Nevada Privacy Law Gives Consumers the Right to Opt-Out
While businesses prepare to comply with the California Consumer Privacy Act (“CCPA”), Nevada quietly passed an amendment to its online privacy law that requires businesses to offer consumers a right to opt-out of the sale of their personal information. The amended law will be effective October 1, 2019 – three months prior to the effective date of the CCPA.
Nevada’s online privacy statute went into effect in 2017 and applies to “operators” of websites and online services that collect certain personal information from Nevada consumers. Nevada Senate Bill 220, which was signed into law on May 29, 2019, contains two significant changes to the existing online privacy law: (1) a requirement that businesses provide either a toll-free phone number or an online mechanism that allows consumers to opt-out of the “sale” of their personal information, and (2) the exclusion of financial institutions subject to Gramm-Leach-Bliley, entities subject to the Health Insurance Portability and Accountability Act (“HIPAA”), and certain motor vehicle manufacturers and servicers from compliance with the law.
The scope of the law is defined by four key terms: “consumer,” “operator,” “covered information,” and “sale.”
Consumer. Under the existing law, a “consumer” is anyone who “seeks or acquires, by purchase or lease, any good, service, money or credit for personal, family or household purposes.” SB 220 does not change this definition. Unlike the CCPA, however, the Nevada law does not apply to employee information or business contact information (e.g., an email address that identifies a person’s name and employer).
Operator. Existing Nevada privacy law defines an “operator” as any person who: (a) owns or operates an Internet website or online service for commercial purposes; (b) collects and maintains covered information from consumers who reside in Nevada and use or visit the Internet website or online service; and (c) purposefully directs its activities toward Nevada, consummates some transaction with Nevada or a resident thereof or purposefully avails itself of the privilege of conducting activities in Nevada. The definition of “operator” does not include third parties that operate, host or manage a website or service, or process information for such a website or service, such as web hosts or other cloud infrastructure providers.

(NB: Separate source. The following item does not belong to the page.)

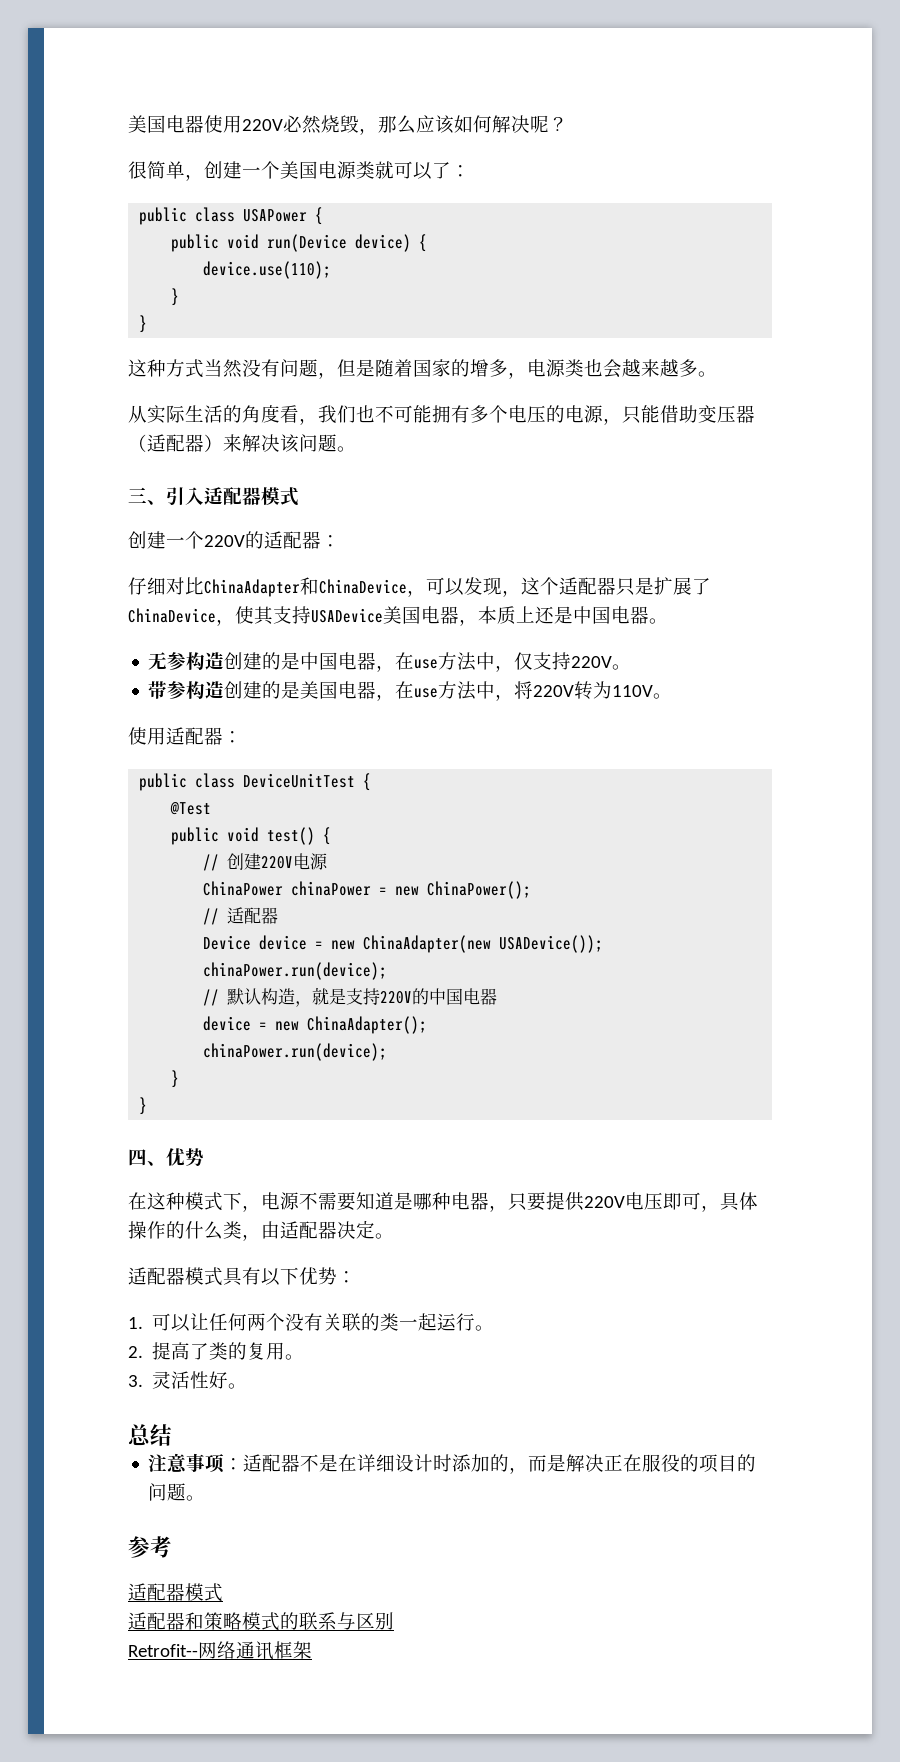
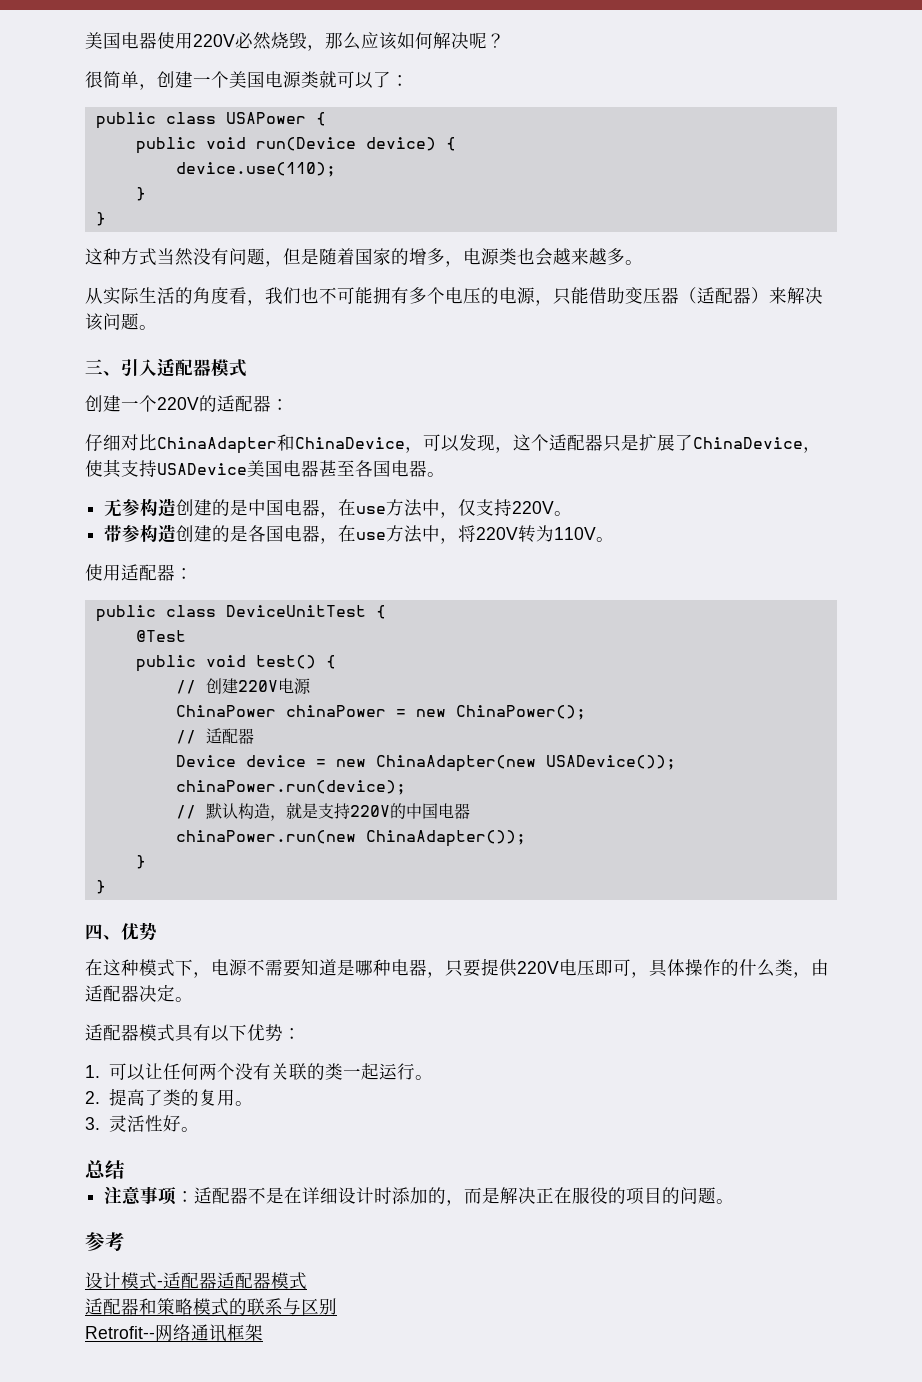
[459,606,592,626] ，本质上还是中 -> [319,460,373,477] 甚至各
[300,681,320,699] 美 -> [248,525,267,542] 各
[203,1016,428,1034] [203,1043,388,1061] device = new ChinaAdapter(); // chinaPower.run(device); -> [175,830,526,847] chinaPower.run(new ChinaAdapter());
(172, 1547) none -> [85,1272,217,1290] 设计模式-适配器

As noted above, SB 220 adds additional exceptions to the definition. In particular, it excludes financial institutions subject to the Gramm-Leach-Bliley Act, entities subject to HIPAA, and manufacturers and servicers of motor vehicles.
Covered Information. “Covered Information” is limited to personally identifiable information, which includes first and last names, physical addresses, email addresses, phone numbers, Social Security numbers, any “identifier that allows a specific person to be contacted either physically or online,” and any other information that “makes the information personally identifiable.”
Sale. SB 220 defines “sale” to mean “the exchange of covered information for monetary consideration by the operator to a person for the person to license or sell the covered information to additional persons.”
SB 220 also carves out several exceptions to the definition of “sale.” It does not include disclosure:
- To a person who processes information on the operator’s behalf;
- To a person with whom the consumer has a direct relationship for the purposes of providing a product or service requested by the consumer;
- For purposes that are consistent with the consumer’s reasonable expectations, considering the context in which the consumer provided the covered information to the operator;
- To the operator’s affiliates; or
- As an asset as part of a merger, acquisition, bankruptcy, or similar transaction.
The primary requirement of the law is that operators must provide an online notice disclosing:
- The categories of covered information it collects;
- The categories of third parties with whom it shares covered information;
- The process for consumers to review and request changes to their covered information;
- The process for notification of material changes to the notice; and
- Whether it collects covered information about an individual consumer’s online activities.
Beginning in October, businesses subject to the Nevada law will need to allow consumers to opt-out of the sale of their covered information. Nevada’s requirement is similar to the CCPA in that it allows businesses some leeway to come up with a process to verify the legitimacy of the consumer opt-out request and requires the business to respond to the request within 60 days (with a possible 30-day extension if extension requirements are met). However, a notable difference from CCPA is that it does not require the business to provide a conspicuous notice of the opt-out right, such as the “Do Not Sell My Personal Information” home page link the CCPA requires. Arguably, this opt-out process should be described in the privacy notice as a process to review and request changes to a consumer’s covered information, but that is not explicit under SB 220.
The opt-out requirement applies whether a business currently sells information or not. Therefore, a business that is otherwise subject to the law would need to record these requests even if not currently selling the information (and honor those opt-outs with respect to any future sale).
SB 220 is the latest move in a trend towards state-by-state regulation of consumer privacy. For companies covered by both the CCPA and SB 220, there will be overlap between the measures that must be implemented to comply with each statute, but the deadline for compliance has been advanced by SB 220. Companies should be ready to respond to Nevada consumers’ opt-out requests by October 1, 2019, and they should prepare to navigate an increasingly complicated patchwork of state privacy laws.